Ninth Circuit Rules Proposition 8 Barring Same-Sex Marriage Unconstitutional – An Employer Update

On February 7, 2012, in a 2-1 decision a three-judge panel of the United States Court of Appeals for the Ninth Circuit ruled in Perry v. Brown that Proposition 8, a voter initiative that amended the California Constitution to provide, "Only marriage between a man and a woman is valid or recognized in California," violates the Equal Protection Clause of the Fourteenth Amendment to the United States Constitution. The majority affirmed the judgment of the district court on narrow grounds not considered by the lower court, ruling that Proposition 8 had taken away from same-sex couples the right to marry that they already had under California law without a legitimate reason for doing so. The court emphasized that it was not deciding the broader constitutional question of whether a state may deny same-sex couples the right to marry in the first place.

The three-judge panel unanimously ruled that the proponents of Proposition 8 had standing to defend the law in court where state officials declined to do so, and that the district court did not abuse its discretion in refusing to set aside the judgment below based on the district court judge's undisclosed long-term relationship with another man.

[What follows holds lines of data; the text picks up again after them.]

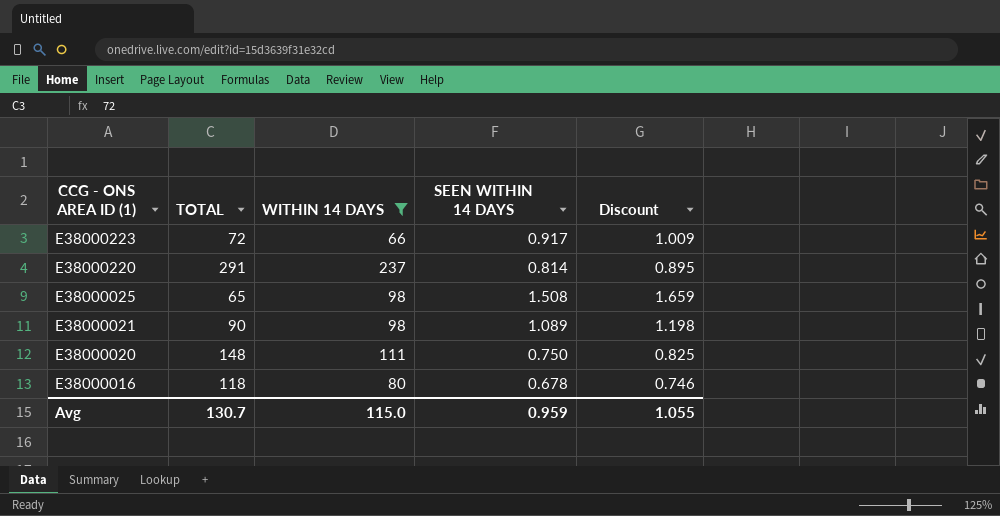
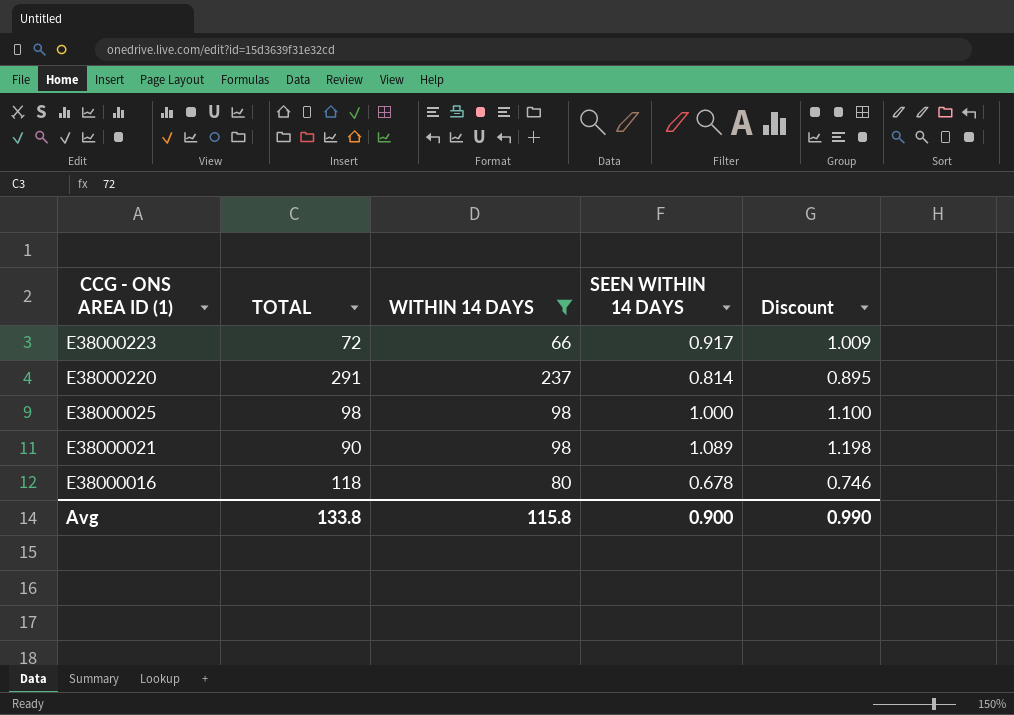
row E38000020: 148 | 111 | 0.750 | 0.825 -> none
E38000025 | TOTAL: 65 -> 98
E38000025 | SEEN WITHIN 14 DAYS: 1.508 -> 1.000
E38000025 | Discount: 1.659 -> 1.100
Avg | TOTAL: 130.7 -> 133.8
Avg | WITHIN 14 DAYS: 115.0 -> 115.8
Avg | SEEN WITHIN 14 DAYS: 0.959 -> 0.900
Avg | Discount: 1.055 -> 0.990

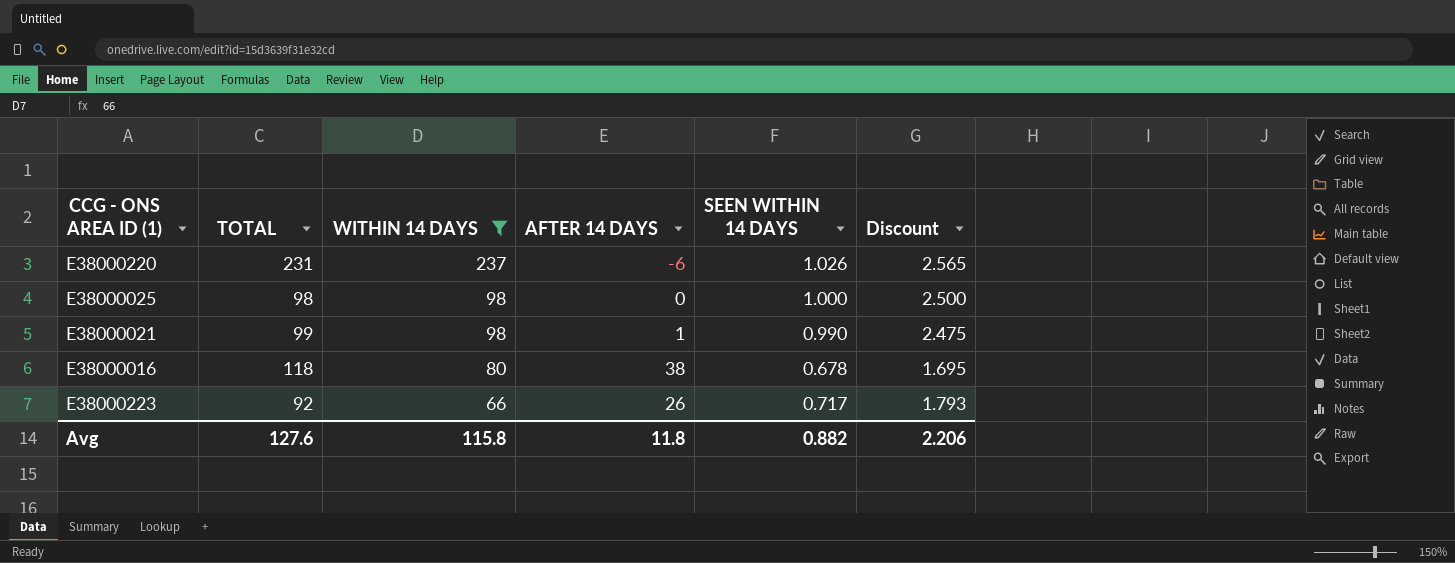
row order: CCG - ONS AREA ID (1) descending -> WITHIN 14 DAYS descending
column AFTER 14 DAYS | formula: none -> [TOTAL] - [WITHIN 14 DAYS]
column Discount | formula: [SEEN WITHIN 14 DAYS] * 1.1 -> [SEEN WITHIN 14 DAYS] * 2.5
E38000220 | TOTAL: 291 -> 231
E38000220 | SEEN WITHIN 14 DAYS: 0.814 -> 1.026
E38000021 | TOTAL: 90 -> 99
E38000021 | SEEN WITHIN 14 DAYS: 1.089 -> 0.990
E38000223 | TOTAL: 72 -> 92
E38000223 | SEEN WITHIN 14 DAYS: 0.917 -> 0.717
Avg | TOTAL: 133.8 -> 127.6
Avg | SEEN WITHIN 14 DAYS: 0.900 -> 0.882
Avg | Discount: 0.990 -> 2.206

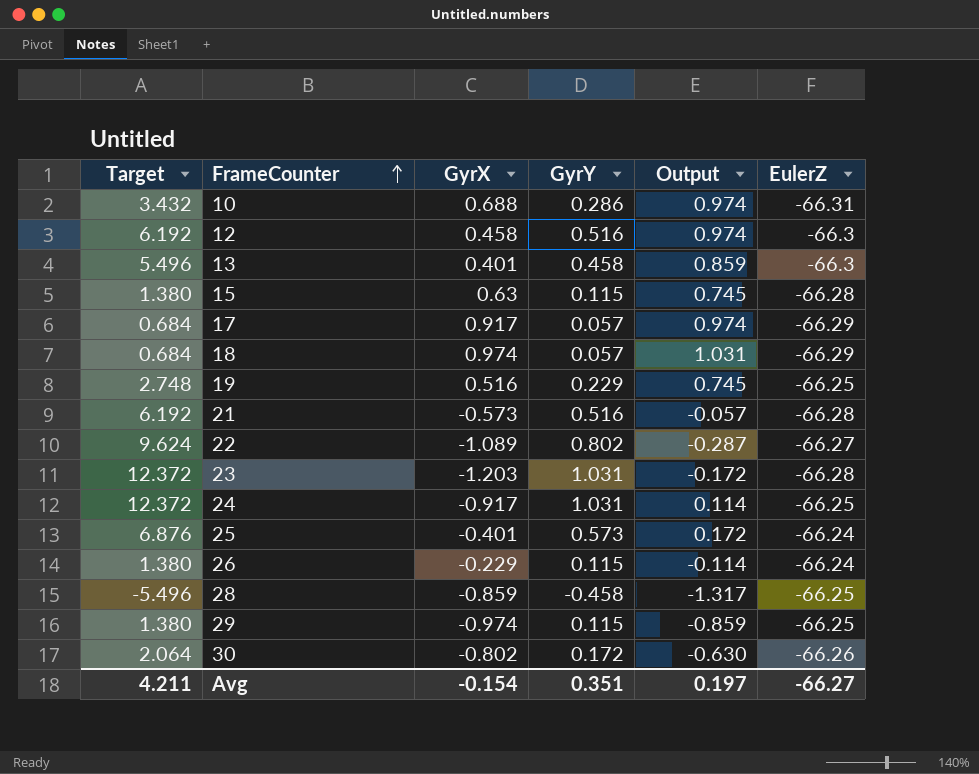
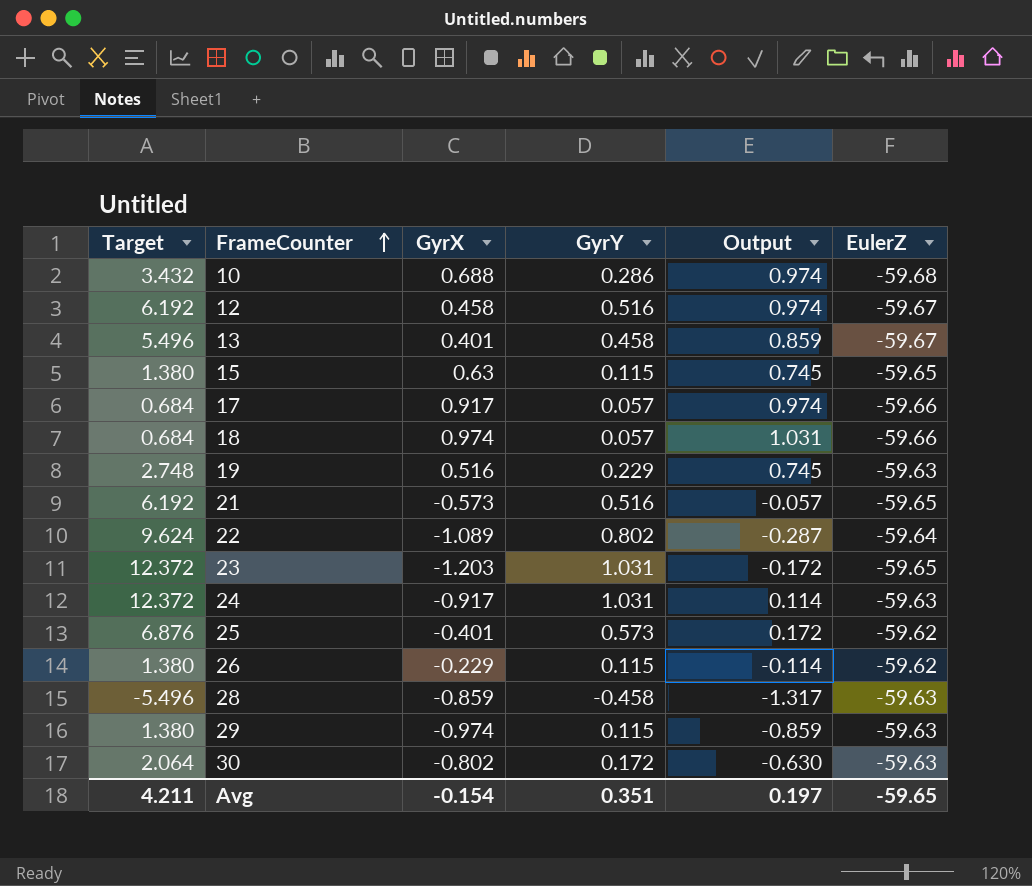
10 | EulerZ: -66.31 -> -59.68
12 | EulerZ: -66.3 -> -59.67
13 | EulerZ: -66.3 -> -59.67
15 | EulerZ: -66.28 -> -59.65
17 | EulerZ: -66.29 -> -59.66
18 | EulerZ: -66.29 -> -59.66
19 | EulerZ: -66.25 -> -59.63
21 | EulerZ: -66.28 -> -59.65
22 | EulerZ: -66.27 -> -59.64
23 | EulerZ: -66.28 -> -59.65
24 | EulerZ: -66.25 -> -59.63
25 | EulerZ: -66.24 -> -59.62
26 | EulerZ: -66.24 -> -59.62
28 | EulerZ: -66.25 -> -59.63
29 | EulerZ: -66.25 -> -59.63
30 | EulerZ: -66.26 -> -59.63
Avg | EulerZ: -66.27 -> -59.65

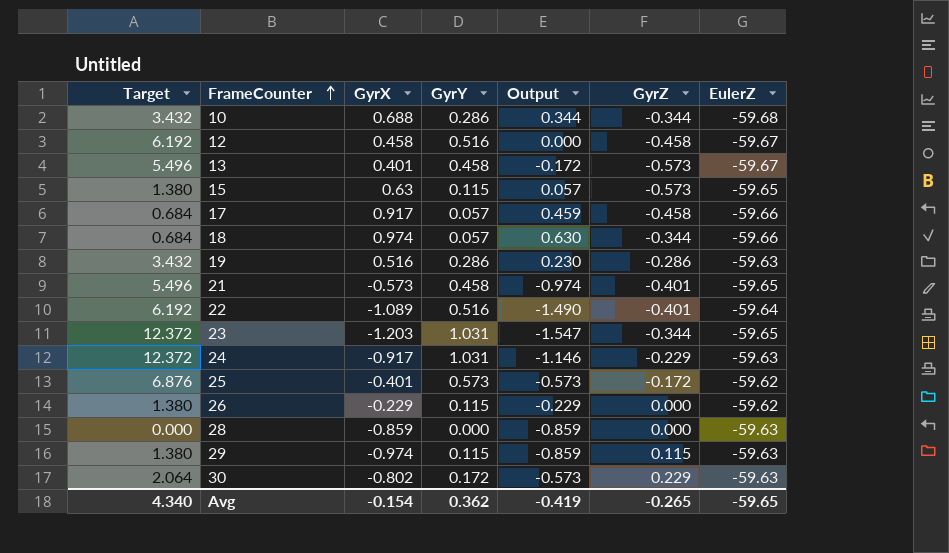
column Output | formula: [GyrX] + [GyrY] -> [GyrX] + [GyrZ]
column GyrZ | position: none -> 6
19 | Target: 2.748 -> 3.432
19 | GyrY: 0.229 -> 0.286
21 | Target: 6.192 -> 5.496
21 | GyrY: 0.516 -> 0.458
22 | Target: 9.624 -> 6.192
22 | GyrY: 0.802 -> 0.516
28 | Target: -5.496 -> 0.000
28 | GyrY: -0.458 -> 0.000
Avg | Target: 4.211 -> 4.340
Avg | GyrY: 0.351 -> 0.362
Avg | Output: 0.197 -> -0.419

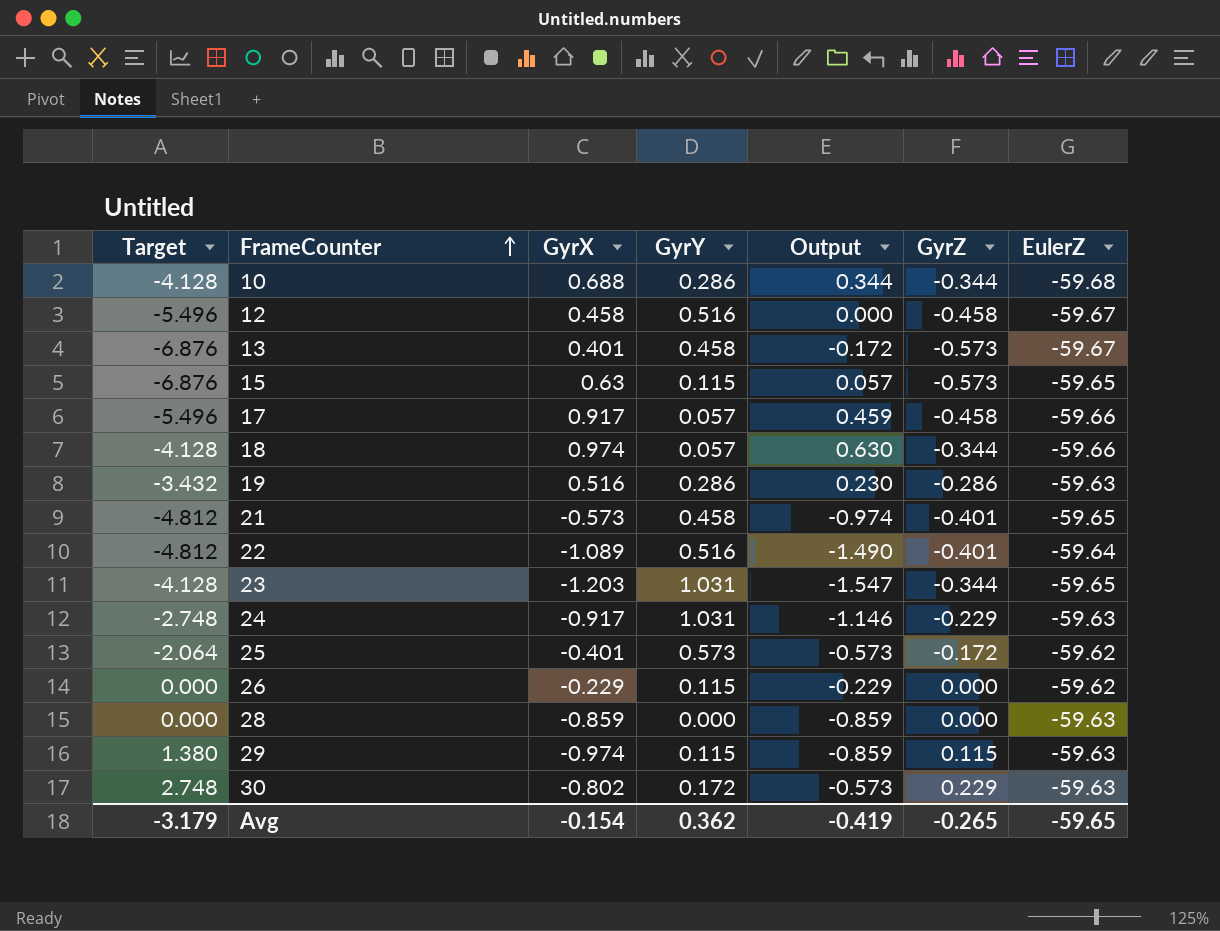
column Target | formula: [GyrY] * 12 -> [GyrZ] * 12
Avg | Target: 4.340 -> -3.179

Background to the Decision

In November 2000, California voters passed Proposition 22, an initiative measure that amended the California Family Code by providing that only marriage between a man and a woman is valid or recognized in California. In February 2004, San Francisco officials began issuing marriage licenses to same-sex couples. The California Supreme Court ordered the city to stop issuing such licenses in the absence of a judicial determination that Proposition 22 was unconstitutional. The court further ordered that the licenses that were issued and the marriages that were performed were null and void. In May 2008, the California Supreme Court held in In Re Marriage Cases that Proposition 22 violated the California Constitution by denying same-sex couples the fundamental right to marry and the equal protection of the laws and ordered local officials to issue marriage licenses to same-sex couples.

In November 2008, the voters passed Proposition 8, which became effective immediately and ended same-sex marriage in California. Opponents immediately challenged the initiative in the California Supreme Court, arguing that Proposition 8 violated the rules for amending the California Constitution. In May 2009, the California Supreme Court ruled in Strauss v. Horton that Proposition 8 was a permissible constitutional amendment which "exclusively affects access to the designation of 'marriage' and leaves intact all of the other very significant constitutional protections afforded same-sex couples" under California law. The court did not, however, nullify the 18,000 same-sex marriages that took place during the 143 days between its May 2008 ruling in the Marriage Cases and the passage of Proposition 8.

Two same-sex couples who claimed that Proposition 8 violated the United States Constitution challenged the law. State officials declined to defend Proposition 8, and that role fell to a group of five private individuals and one organization that led the Proposition 8 campaign, who were allowed to intervene in the court proceeding. After a full trial in which the plaintiffs and the proponents of Proposition 8 presented evidence in support of their respective positions, the district court ruled that Proposition 8 violated the Due Process and Equal Protection Clauses of the Fourteenth Amendment to the United States Constitution and enjoined its enforcement.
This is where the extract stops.